Organisasi sosial suku Lamaholot
Unit sosial terkecil adalah keluarga inti yang disebut Langeuma. Beberapa Langeuma
bergabung bersama untuk membentuk unit keluarga yang lebih besar yang disebut Manuk
atau Amang. Penggabungan Manuk Satu menciptakan marga yang disebut Nua Newa
atau Wungu.

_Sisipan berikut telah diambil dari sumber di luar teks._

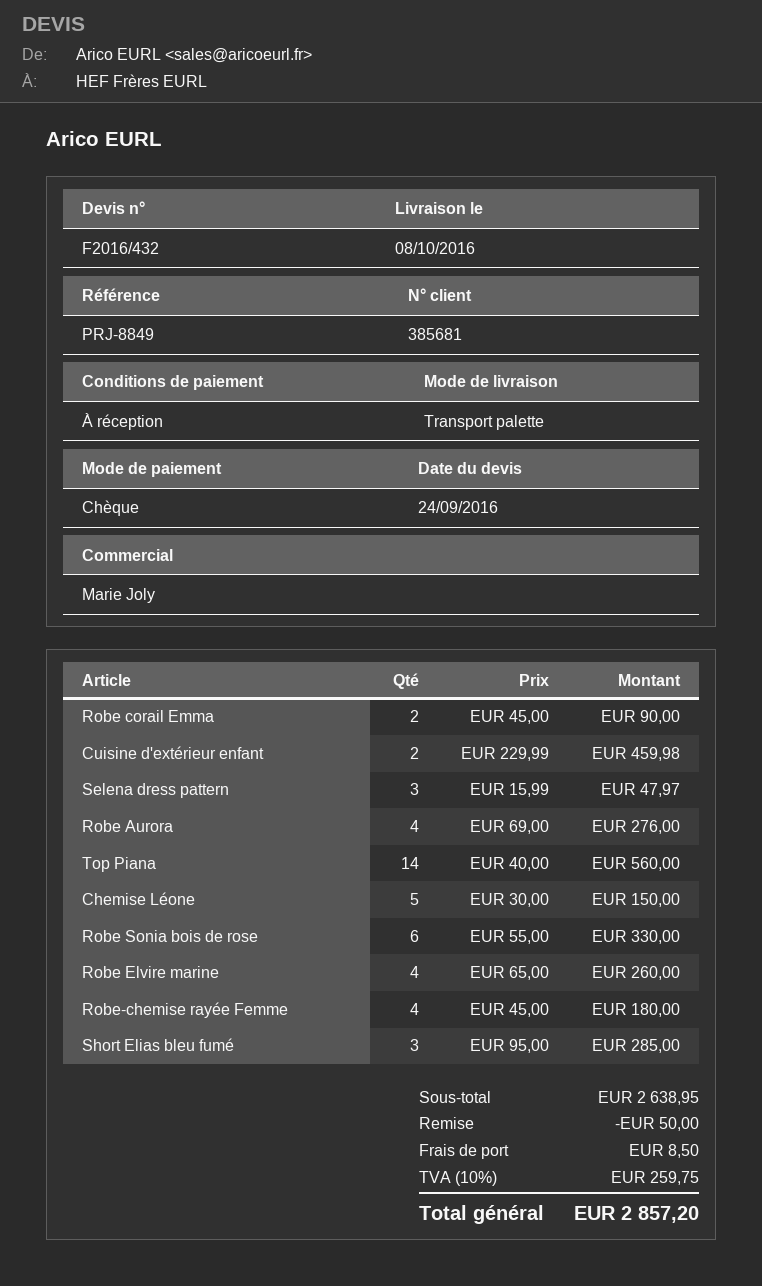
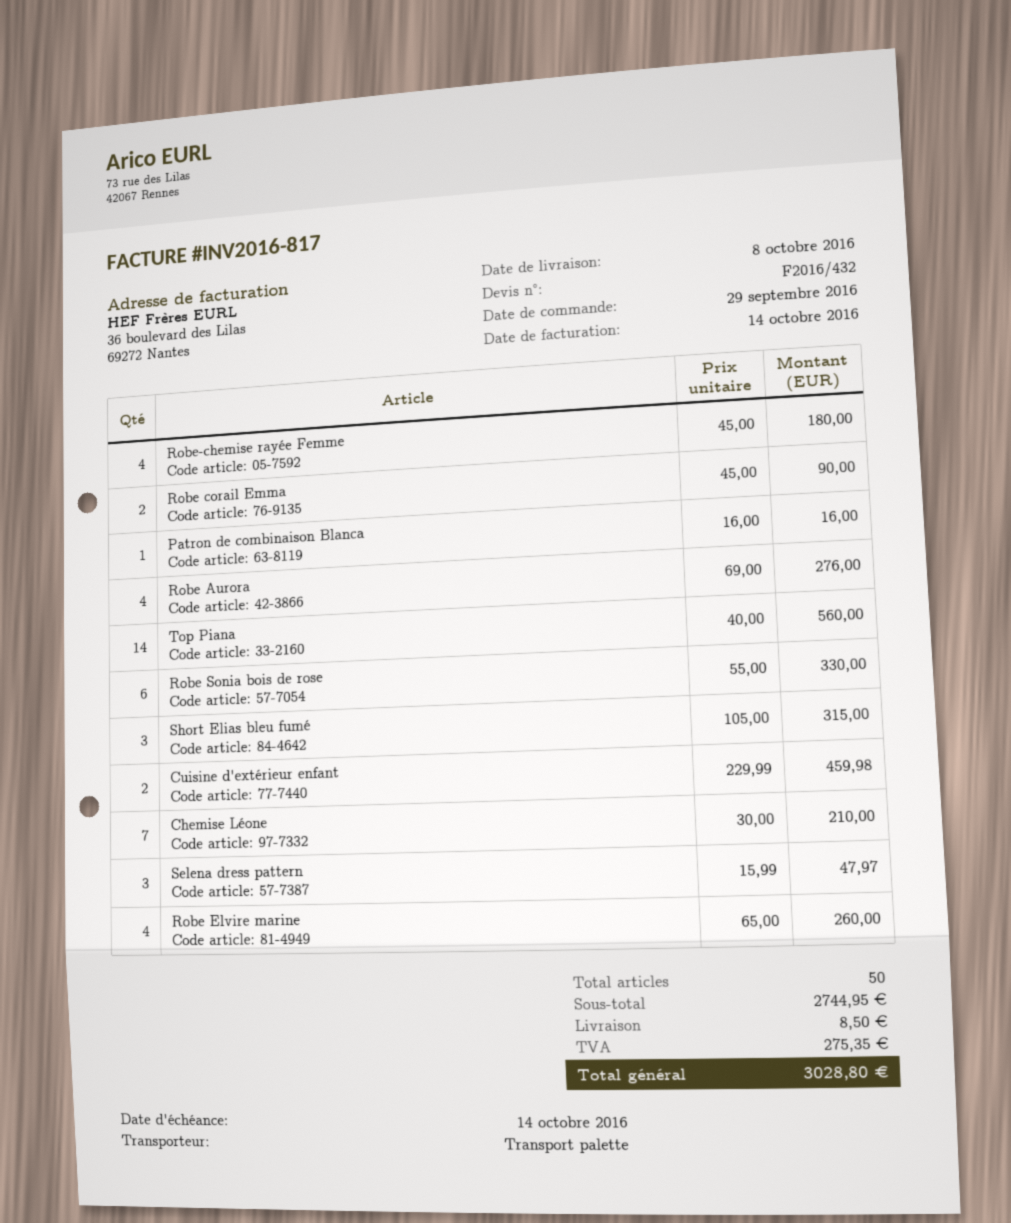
Chemise Léone: 5 x 30.00 = 150.00 -> 7 x 30.00 = 210.00
Short Elias bleu fumé: 3 x 95.00 = 285.00 -> 3 x 105.00 = 315.00
Patron de combinaison Blanca: none -> 1 x 16.00 = 16.00
subtotal: 2638.95 -> 2744.95
discount: 50.00 -> none
tax: 259.75 -> 275.35
total: 2857.20 -> 3028.80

Prinsip pewarisan bersifat patrilineal, khususnya dalam penghormatan
dan penerimaan warisan. Putranya milik klan ayahnya.
Dalam keluarga inti, ayah
lebih cenderung menjadi pengambil keputusan. Anak laki-laki terbiasa menonton upacara
adat. Anak laki-laki bertanggung jawab atas saudara perempuan mereka dan anak
laki-laki memiliki hubungan dekat dengan ibu mereka. Hubungan antagonis antara
anak perempuan dan ayah ditandai dengan hubungan penghinaan. Dalam perkawinan,
mereka mengikuti aturan eksogami klan, yang berarti bahwa pencarian pasangan
harus dilakukan di luar klan itu sendiri.
Marga yang memberikan anak perempuan
disebut Bela Ke dan marga yang mengambil anak perempuan disebut Opu. Kebiasaan menginap
setelah menikah bersifat virilokal, dengan calon pengantin tinggal berdekatan dengan
tempat tinggal keluarga pihak laki-laki. Salah satu syarat perkawinan adalah mahar
berupa gading (bala) dengan berbagai ukuran. Tentu saja, semakin besar gadingnya,
semakin baik.
Agama dan Kepercayaan Suku Lamaholot
Agama mereka adalah Katolik, Kristen, Protestan dan Islam. Diyakini bahwa
Islam adalah yang pertama masuk ke NTT. Perkembangan agama Islam dimulai di kawasan
pesisir Solor, Alor. Wilayah Solor dan sekitarnya merupakan pelabuhan penting ketika
Portugis datang dan dikuasai oleh pemeluk Islam. Perkembangan Katolik terkait erat
dengan datangnya kekuasaan Portugal.
Meski agama ini sudah ada di wilayah tersebut
relatif lama, namun ada kecenderungan sistem kepercayaan leluhur masih tetap
bertahan.Mereka percaya pada dewa tertinggi bernama Lera Wulan Tana Ekan
sebagai pencipta. Mereka percaya akan roh nenek moyang yang berhubungan
langsung dengan keturunannya yang masih hidup.
Oleh karena itu, mereka memiliki
tradisi menamai bayi yang baru lahir dengan nama salah satu leluhur mereka.
Mereka berbohong bahwa roh nenek moyang mereka adalah perantara mereka dengan
dewa tertinggi. Roh leluhur dapat memberkati atau mengutuk keturunannya yang
berbuat baik atau jahat. Suku ini juga percaya akan keberadaan roh penjaga
desa, mata air alam dan kekuatan gaib.
Menurut mereka, kematian adalah akhir dari
perjalanan hidup di dunia fana dan awal dari perjalanan panjang ke dunia lain
untuk mencapai leluhur yang telah meninggal dan menyiapkan tempat bagi mereka.